**Web interface edit records**

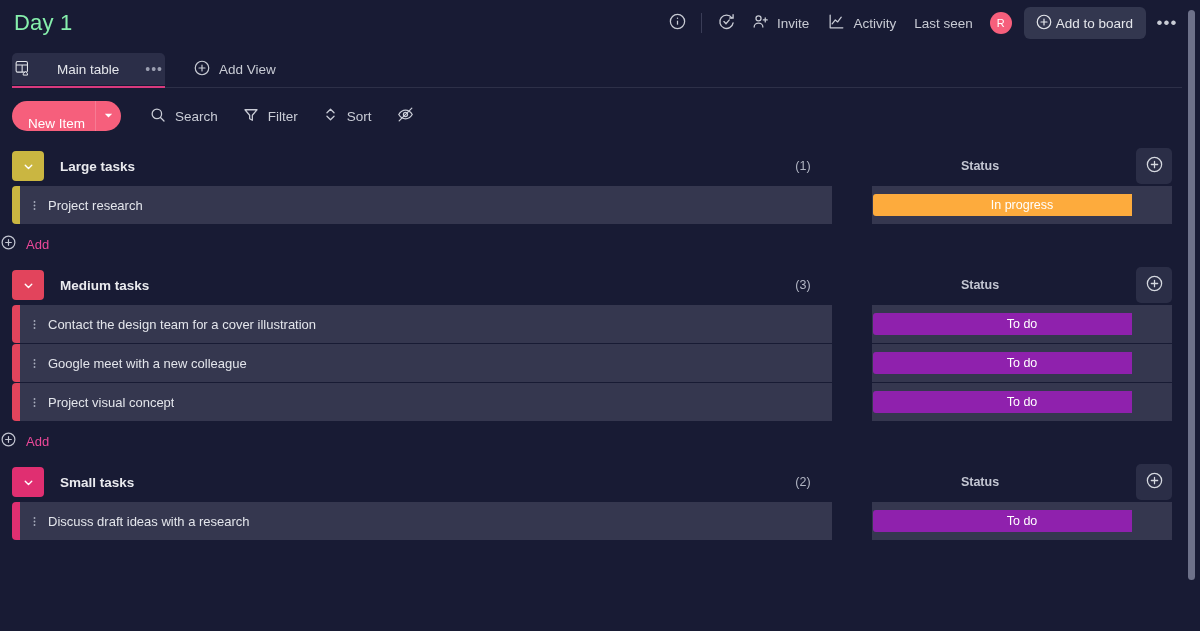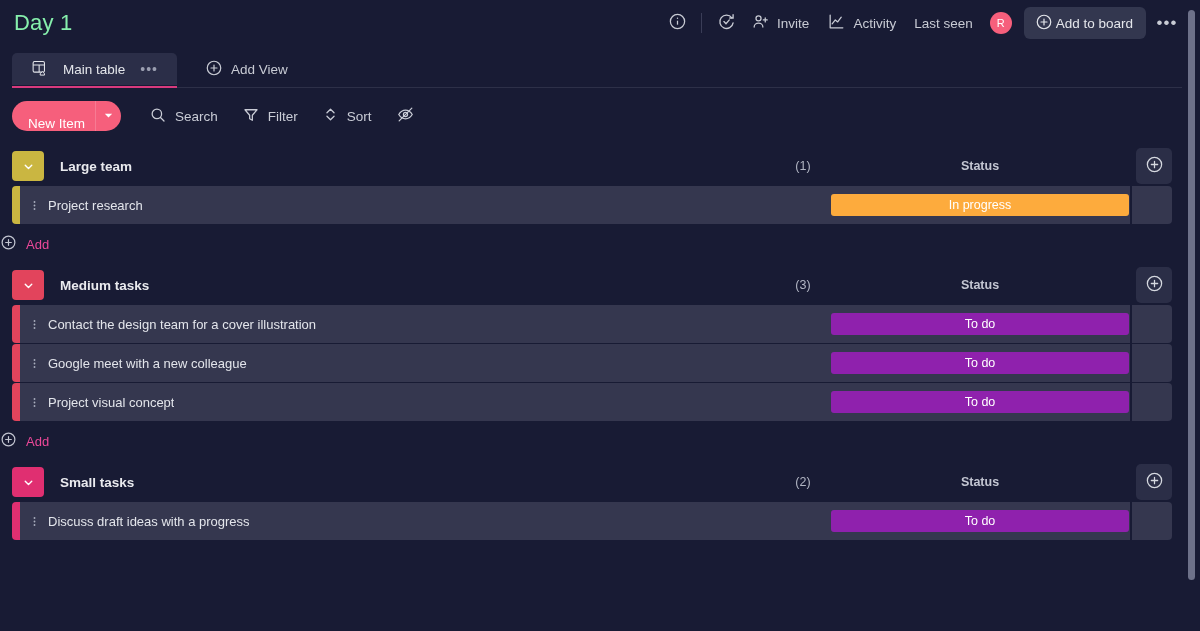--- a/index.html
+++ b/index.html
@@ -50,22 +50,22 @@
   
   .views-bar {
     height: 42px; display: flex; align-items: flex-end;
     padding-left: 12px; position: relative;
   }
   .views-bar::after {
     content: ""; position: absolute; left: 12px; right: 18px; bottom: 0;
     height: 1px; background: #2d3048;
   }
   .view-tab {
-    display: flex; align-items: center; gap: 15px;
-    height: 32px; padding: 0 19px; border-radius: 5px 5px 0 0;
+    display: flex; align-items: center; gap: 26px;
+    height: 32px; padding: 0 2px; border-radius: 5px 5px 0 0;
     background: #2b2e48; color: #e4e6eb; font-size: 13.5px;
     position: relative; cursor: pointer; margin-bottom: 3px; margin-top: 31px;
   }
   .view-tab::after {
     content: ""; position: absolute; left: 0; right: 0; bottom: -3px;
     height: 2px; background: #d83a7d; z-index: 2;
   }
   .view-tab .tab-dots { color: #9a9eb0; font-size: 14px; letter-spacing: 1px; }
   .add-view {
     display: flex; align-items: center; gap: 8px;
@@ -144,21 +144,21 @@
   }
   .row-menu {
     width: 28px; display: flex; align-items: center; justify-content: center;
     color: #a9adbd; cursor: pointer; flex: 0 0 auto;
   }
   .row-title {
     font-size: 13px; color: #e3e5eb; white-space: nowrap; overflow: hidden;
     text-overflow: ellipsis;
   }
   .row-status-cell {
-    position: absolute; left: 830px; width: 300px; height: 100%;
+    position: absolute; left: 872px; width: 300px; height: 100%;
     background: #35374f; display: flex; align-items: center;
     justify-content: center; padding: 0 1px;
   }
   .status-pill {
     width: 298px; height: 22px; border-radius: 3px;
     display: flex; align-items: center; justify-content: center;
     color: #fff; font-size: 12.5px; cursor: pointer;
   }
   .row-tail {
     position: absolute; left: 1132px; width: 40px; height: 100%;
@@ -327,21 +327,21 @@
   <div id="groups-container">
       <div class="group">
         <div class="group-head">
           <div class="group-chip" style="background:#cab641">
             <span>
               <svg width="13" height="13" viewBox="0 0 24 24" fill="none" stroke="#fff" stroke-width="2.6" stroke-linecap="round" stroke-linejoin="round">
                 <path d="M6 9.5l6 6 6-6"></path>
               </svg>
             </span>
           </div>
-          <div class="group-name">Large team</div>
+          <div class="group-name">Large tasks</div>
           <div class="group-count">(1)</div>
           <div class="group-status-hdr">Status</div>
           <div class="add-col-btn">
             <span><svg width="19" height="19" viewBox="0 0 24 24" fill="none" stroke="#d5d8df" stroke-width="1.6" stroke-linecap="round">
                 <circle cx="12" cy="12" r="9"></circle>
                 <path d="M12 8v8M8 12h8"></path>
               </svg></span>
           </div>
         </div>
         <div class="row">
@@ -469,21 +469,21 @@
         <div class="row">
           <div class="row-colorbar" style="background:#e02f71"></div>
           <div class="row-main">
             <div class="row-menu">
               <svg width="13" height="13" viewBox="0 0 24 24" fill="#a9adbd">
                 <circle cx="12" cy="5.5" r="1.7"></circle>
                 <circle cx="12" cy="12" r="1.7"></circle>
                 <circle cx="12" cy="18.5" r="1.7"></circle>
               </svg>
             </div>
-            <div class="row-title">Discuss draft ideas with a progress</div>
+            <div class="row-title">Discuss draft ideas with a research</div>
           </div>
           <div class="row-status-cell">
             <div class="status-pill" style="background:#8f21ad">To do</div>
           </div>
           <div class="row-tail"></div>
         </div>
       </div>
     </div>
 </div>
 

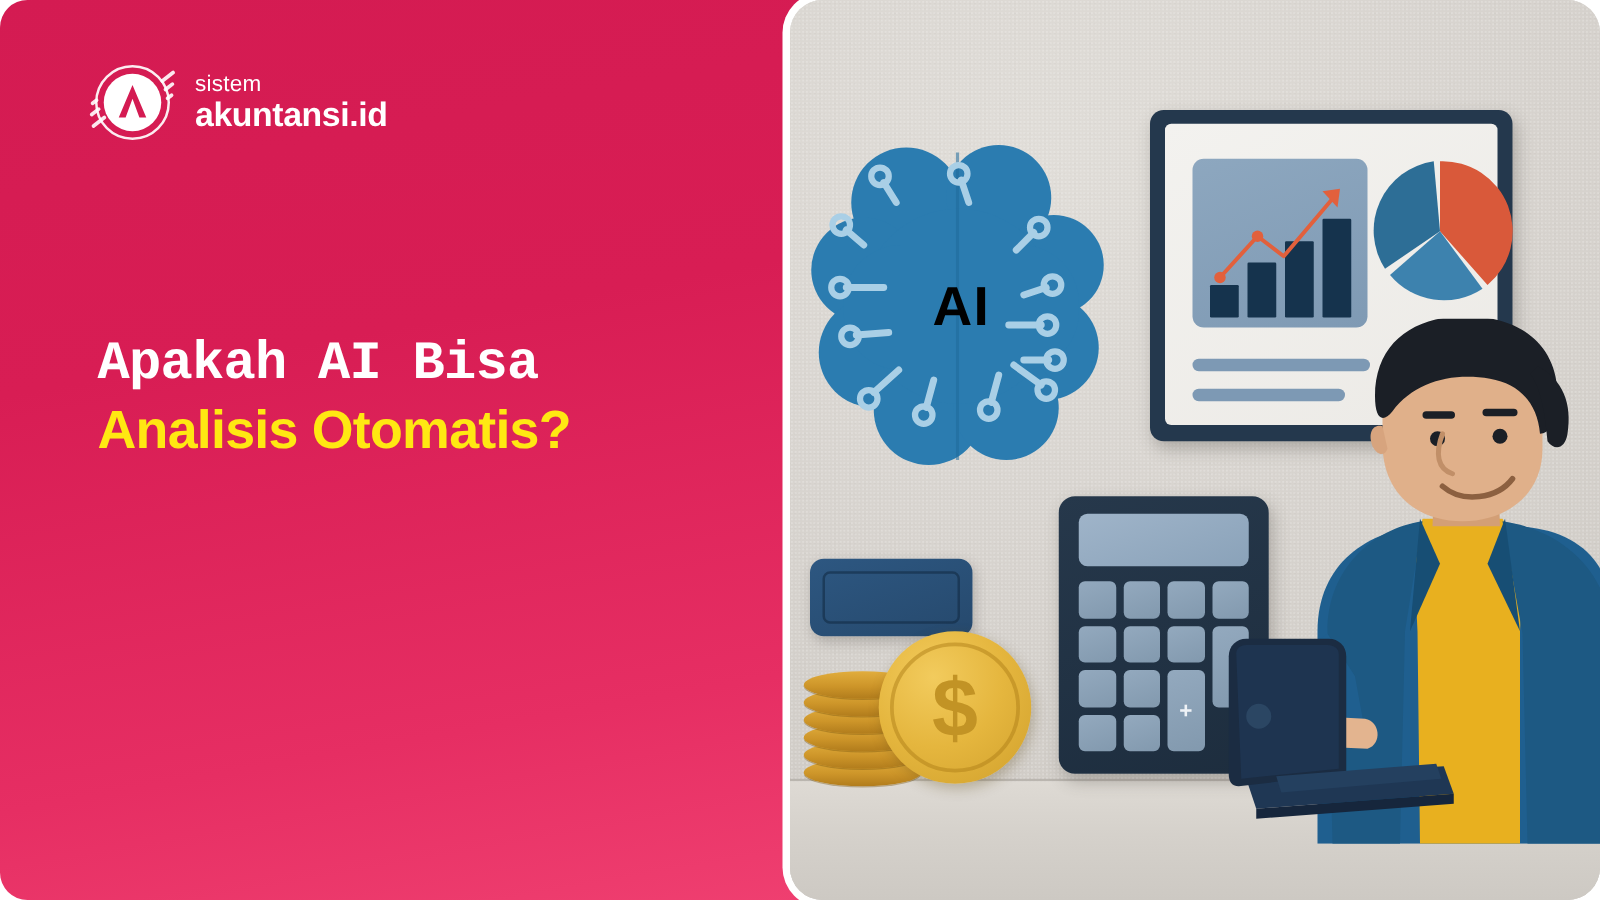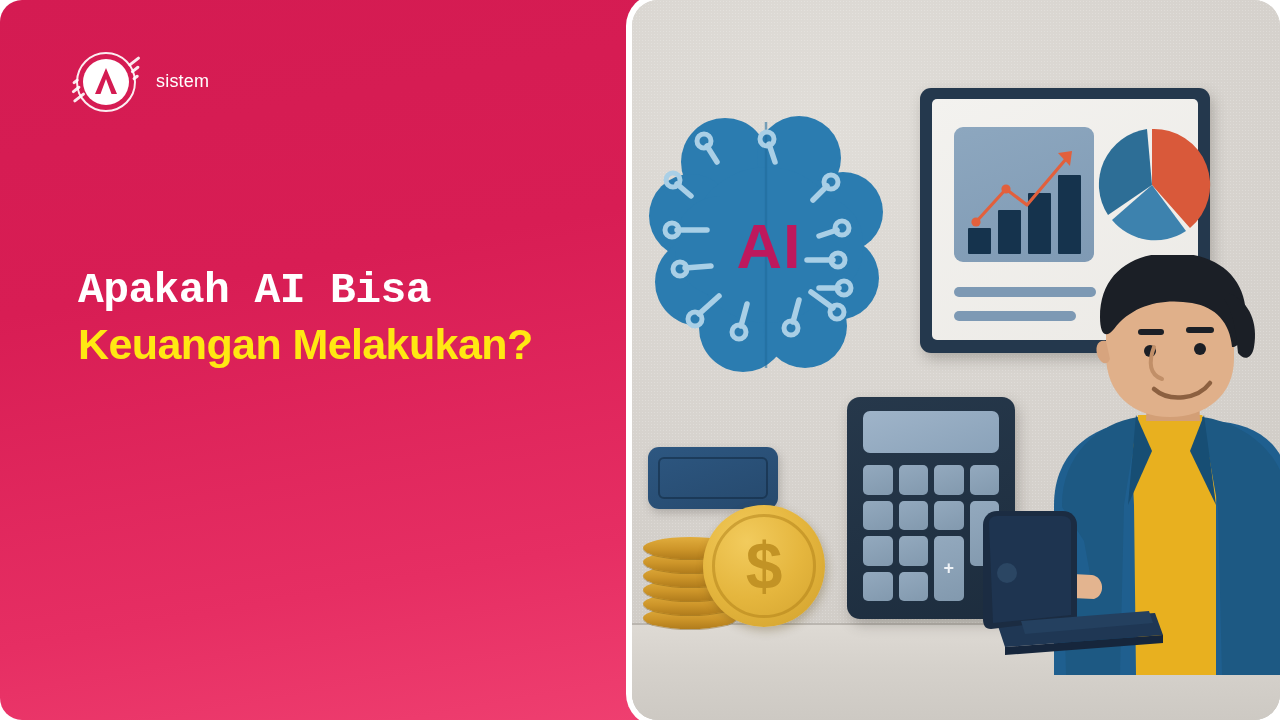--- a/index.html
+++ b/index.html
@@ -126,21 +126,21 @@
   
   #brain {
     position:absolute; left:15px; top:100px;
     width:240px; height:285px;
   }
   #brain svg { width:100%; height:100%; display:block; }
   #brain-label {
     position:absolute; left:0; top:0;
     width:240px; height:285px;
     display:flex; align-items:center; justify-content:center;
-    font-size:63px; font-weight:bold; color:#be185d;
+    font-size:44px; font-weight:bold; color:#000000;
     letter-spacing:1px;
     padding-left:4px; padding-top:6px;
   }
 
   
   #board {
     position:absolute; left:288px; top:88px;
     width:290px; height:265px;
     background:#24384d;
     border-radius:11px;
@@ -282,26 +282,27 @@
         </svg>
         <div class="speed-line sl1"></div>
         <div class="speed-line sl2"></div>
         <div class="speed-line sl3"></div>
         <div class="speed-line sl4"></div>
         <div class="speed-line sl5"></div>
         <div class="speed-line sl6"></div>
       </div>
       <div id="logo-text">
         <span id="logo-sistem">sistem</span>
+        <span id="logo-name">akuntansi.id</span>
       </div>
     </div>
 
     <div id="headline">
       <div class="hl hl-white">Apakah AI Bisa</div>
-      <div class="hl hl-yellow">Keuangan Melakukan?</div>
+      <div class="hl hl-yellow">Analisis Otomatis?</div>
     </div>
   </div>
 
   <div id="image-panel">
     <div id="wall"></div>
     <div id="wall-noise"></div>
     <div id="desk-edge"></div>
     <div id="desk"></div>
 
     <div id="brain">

--

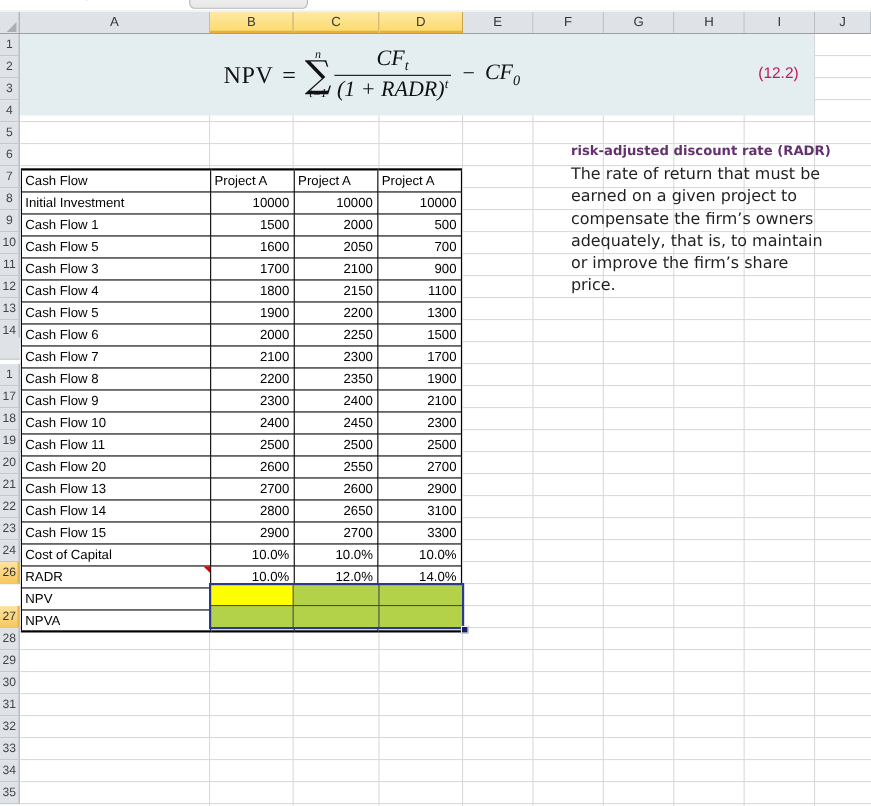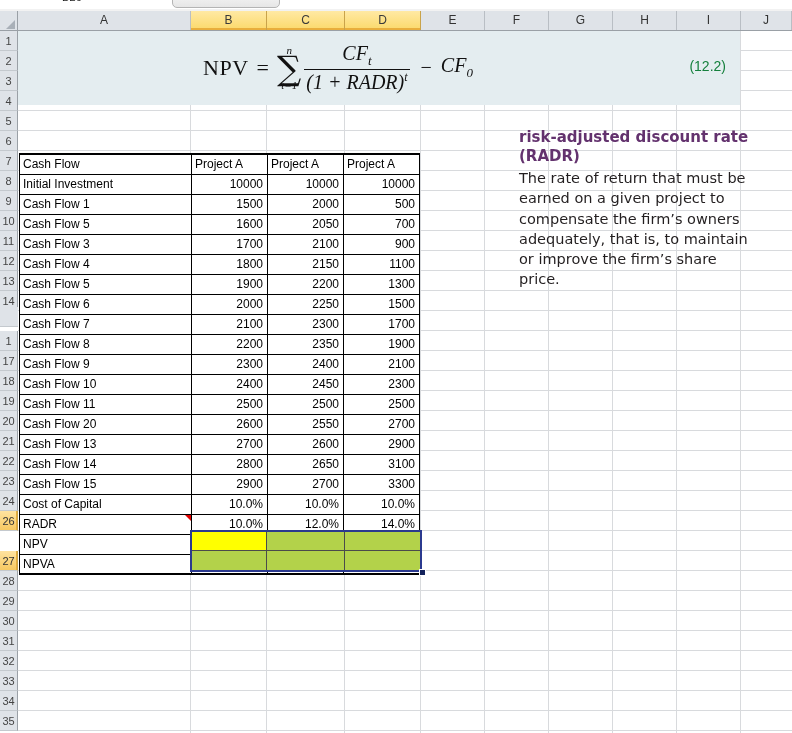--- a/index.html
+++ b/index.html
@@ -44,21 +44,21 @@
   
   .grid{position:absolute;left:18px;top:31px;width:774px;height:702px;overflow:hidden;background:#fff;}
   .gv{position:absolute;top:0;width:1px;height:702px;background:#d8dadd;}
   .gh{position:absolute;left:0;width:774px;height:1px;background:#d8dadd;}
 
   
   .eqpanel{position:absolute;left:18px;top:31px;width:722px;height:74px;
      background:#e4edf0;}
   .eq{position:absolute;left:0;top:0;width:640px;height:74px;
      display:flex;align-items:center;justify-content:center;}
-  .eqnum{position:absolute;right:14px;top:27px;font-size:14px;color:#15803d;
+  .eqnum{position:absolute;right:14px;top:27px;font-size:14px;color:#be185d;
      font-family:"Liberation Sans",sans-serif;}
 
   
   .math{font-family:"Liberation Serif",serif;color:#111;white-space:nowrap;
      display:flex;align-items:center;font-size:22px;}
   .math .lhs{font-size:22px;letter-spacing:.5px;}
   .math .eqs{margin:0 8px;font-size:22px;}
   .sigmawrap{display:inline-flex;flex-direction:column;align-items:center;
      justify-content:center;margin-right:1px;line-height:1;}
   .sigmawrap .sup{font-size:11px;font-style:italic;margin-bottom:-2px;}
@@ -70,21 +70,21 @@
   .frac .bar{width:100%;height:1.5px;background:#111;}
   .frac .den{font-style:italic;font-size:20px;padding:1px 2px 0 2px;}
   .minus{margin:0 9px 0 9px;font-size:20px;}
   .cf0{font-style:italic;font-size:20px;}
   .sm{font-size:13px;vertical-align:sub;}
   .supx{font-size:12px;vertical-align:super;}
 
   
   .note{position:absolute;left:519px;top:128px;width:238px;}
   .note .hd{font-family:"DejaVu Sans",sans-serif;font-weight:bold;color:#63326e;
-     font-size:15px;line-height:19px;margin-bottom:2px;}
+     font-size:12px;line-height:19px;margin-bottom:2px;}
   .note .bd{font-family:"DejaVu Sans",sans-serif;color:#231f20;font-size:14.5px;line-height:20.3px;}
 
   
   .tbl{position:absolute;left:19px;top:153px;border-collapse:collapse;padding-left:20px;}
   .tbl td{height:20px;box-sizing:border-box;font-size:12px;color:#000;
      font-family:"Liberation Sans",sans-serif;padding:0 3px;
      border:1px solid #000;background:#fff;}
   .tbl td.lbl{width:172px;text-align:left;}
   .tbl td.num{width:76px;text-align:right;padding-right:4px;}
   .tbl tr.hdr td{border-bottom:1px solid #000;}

**YOUR OBJECTIVE**
Pick out, from the lines above, every one that contains the string "Sans".

**TASK RESULT**
      font-family:"Liberation Sans",sans-serif;}
   .note .hd{font-family:"DejaVu Sans",sans-serif;font-weight:bold;color:#63326e;
   .note .bd{font-family:"DejaVu Sans",sans-serif;color:#231f20;font-size:14.5px;line-height:20.3px;}
      font-family:"Liberation Sans",sans-serif;padding:0 3px;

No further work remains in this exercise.